You don’t remember how you got here,
things happened around you
when you weren’t paying attention
but, you say, what can you do
about it, it’s not your problem
so you are happy to let someone
else deal with it, you are sure
it will be dealt with if you
stay out of the way, do nothing.

So while you are blindly waiting
perhaps you can join the others
just like you, in your final prayers.

HAVOC

They took up shovels,
pickaxes, bare fingers
to pry up the seedlings,
the saplings just taking
root and the seeds
just planted still watered
by the sweat and tears
of those who lovingly
tilled the brittle soil.

They offered nothing
in return, barren ground
where only anger grew,
fertilized by fear, by
by greed, by blindness.

Will we sit by and watch
as promises wither under
an ever stronger, more
glaring sun, as hopes are
blown away by arid winds,
or will we again return
to the soil, start over,
our faith now perennial.

ALIVE IN THE NIGHT

I walked the city
in the heart of the night,
street lights casting the shadows
of ghosts of those long gone
to bed, unknowing
that the city has been
given over to ravening winds
that find no shelter.

I step into an alcove
and the fading light
of the flickering bulb overhead
urges me to move on
lest she bury me
in the darkness of her grave.

By day, this will all
be gone into hiding,
finding shelter we cannot see
and we forget that
when night again returns
the ghosts will dance
wildly in these streets.

HAUNTING

The ghosts of my birth parents
blow into my dreams as
so many white sheets torn
from the clothesline
by gale winds, fly over me,
at once angels and vultures
carrying off memories
created from the clay
of surmise and wishful thinking.

I invite their visits, frail
branches to which to cling
in the storms of growing age,
beginnings tenuous anchors
to hold against time, knowing
the battle cannot be won,
but take joy in skirmishes
not to be diminished
by an ultimate failure I
have long come to accept.

THE RUNES

Here, in these unmown fields
where the morning mists gather
once stood the ancient chieftain
his clan assembled about him
staring into the distant trees
under the watchful eye of the gods.
As the October winds blew down
from the hills, they strode forward
blades glinting in the midday sun
ebbing and flowing until the moon
stood poised for its nightly trek
and they stood on the precipice
of exhaustion counting fall brethren
sacrificed to the blade of the claymore
for glory of clan and entertainment of gods.
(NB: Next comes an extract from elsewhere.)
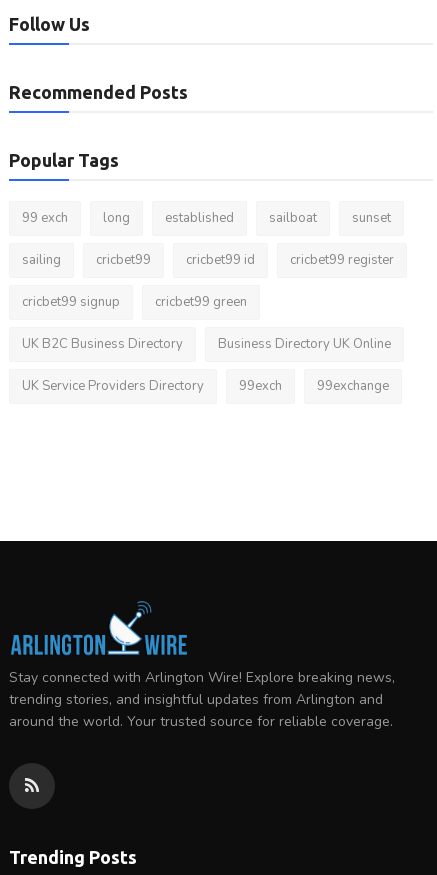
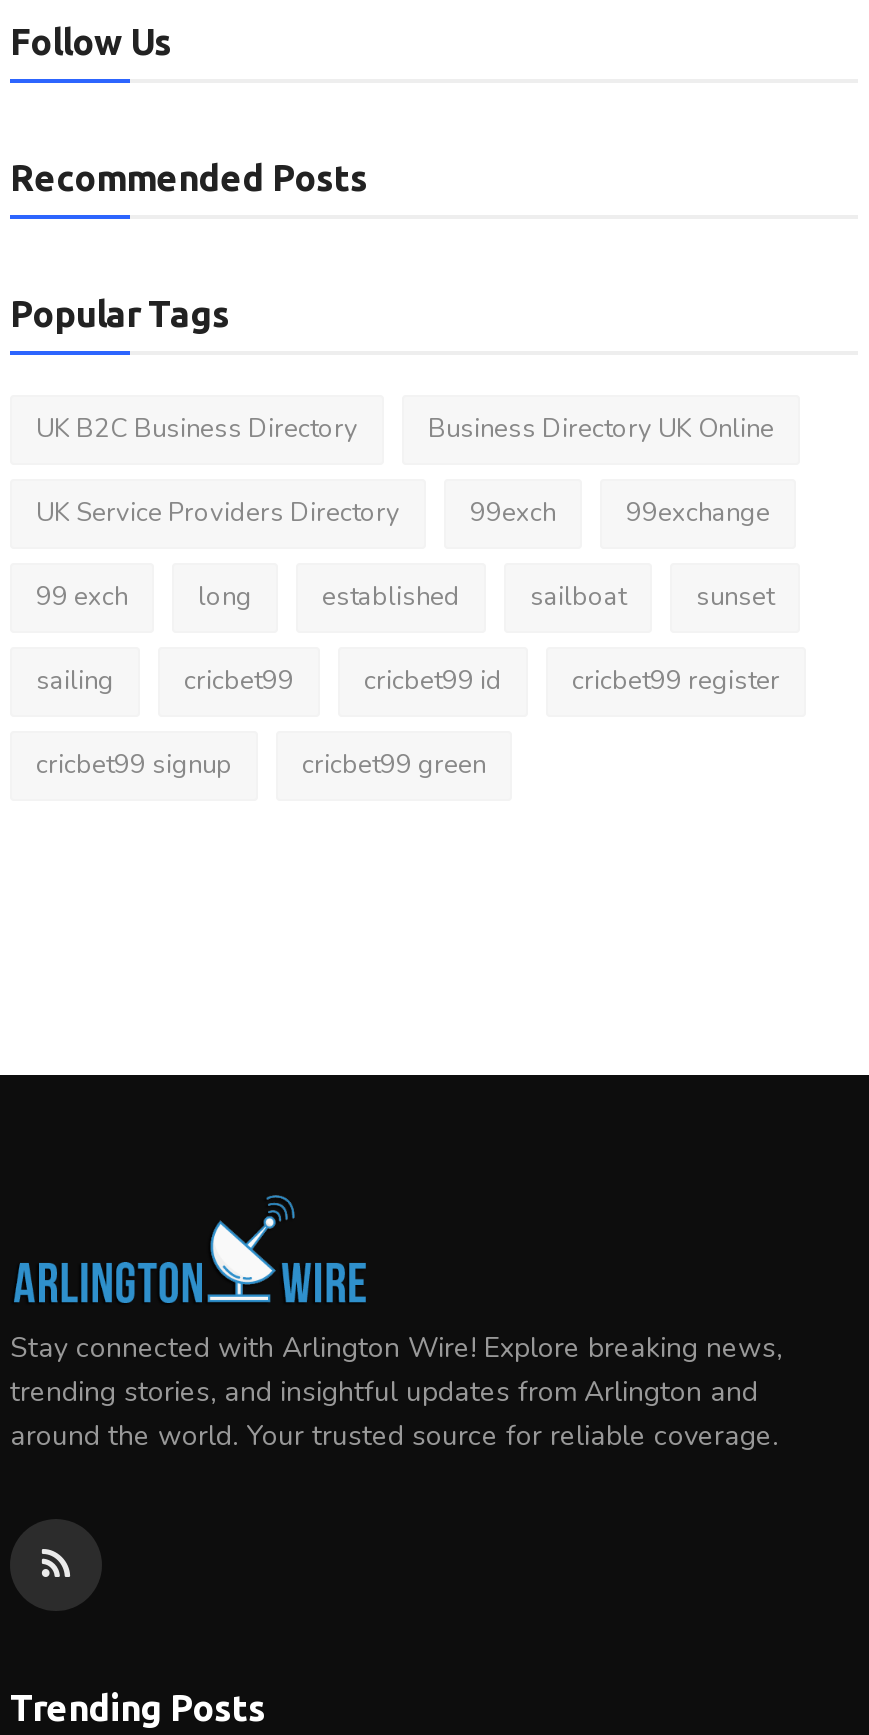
moved [22,208,394,310] -> [36,578,780,782]: 99 exch | long | established | ... | cricbet99 signup | cricbet99 green
moved [22,334,391,394] -> [36,410,774,530]: UK B2C Business Directory | Business Directory UK Online | UK Service Providers Directory | 99exch | 99exchange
On these tired fields no chieftains stride
and the mists no longer wrap the boulders
left to mark nameless graves of kin.
These are now ill sown fields, lying
in the wasteland between chiefs who sit
in silent bunkers, clansmen gathered
to retell the tales of glory long vanished, to come.
In these fields they till the begrudging soil
and beg the gods for meager growth.
As the moon begins its slow journey skyward
they pause to count the craters torn
into the rocky soil, and gather the bones
of those newly fallen, sacrificed to the wrath
of the claymores, the entertainment of the gods.


First Appeared in Main Street Rag, Vol. 7, No. 1, Spring 2000.

GROVE

Living in a bamboo grove, she said,
is very much like living in an old house.

Look up at noon, into the canopy
and imagine you see rays of light
piercing the ill-thatched roof.

Listen to the growing winds or autumn
and hear the ghosts of the old house
making their way up creaking stairs.

And when you truly find the silence
imagine the Buddha sitting nearby
the morning breeze his breath
slowly drawing you into the day.

MESA

This night
in cold moonlight
earth rises up
clouds float down
ghosts walk the margin.
Old ones sing
          now shall be then
older ones still sing
          then shall be once
to wolf and coyote.

This season of north winds
suns heat barren
spirits rise up
dreams descend
man lies interspersed.
Women sing
          we are bearers
men sing
          we are sowers.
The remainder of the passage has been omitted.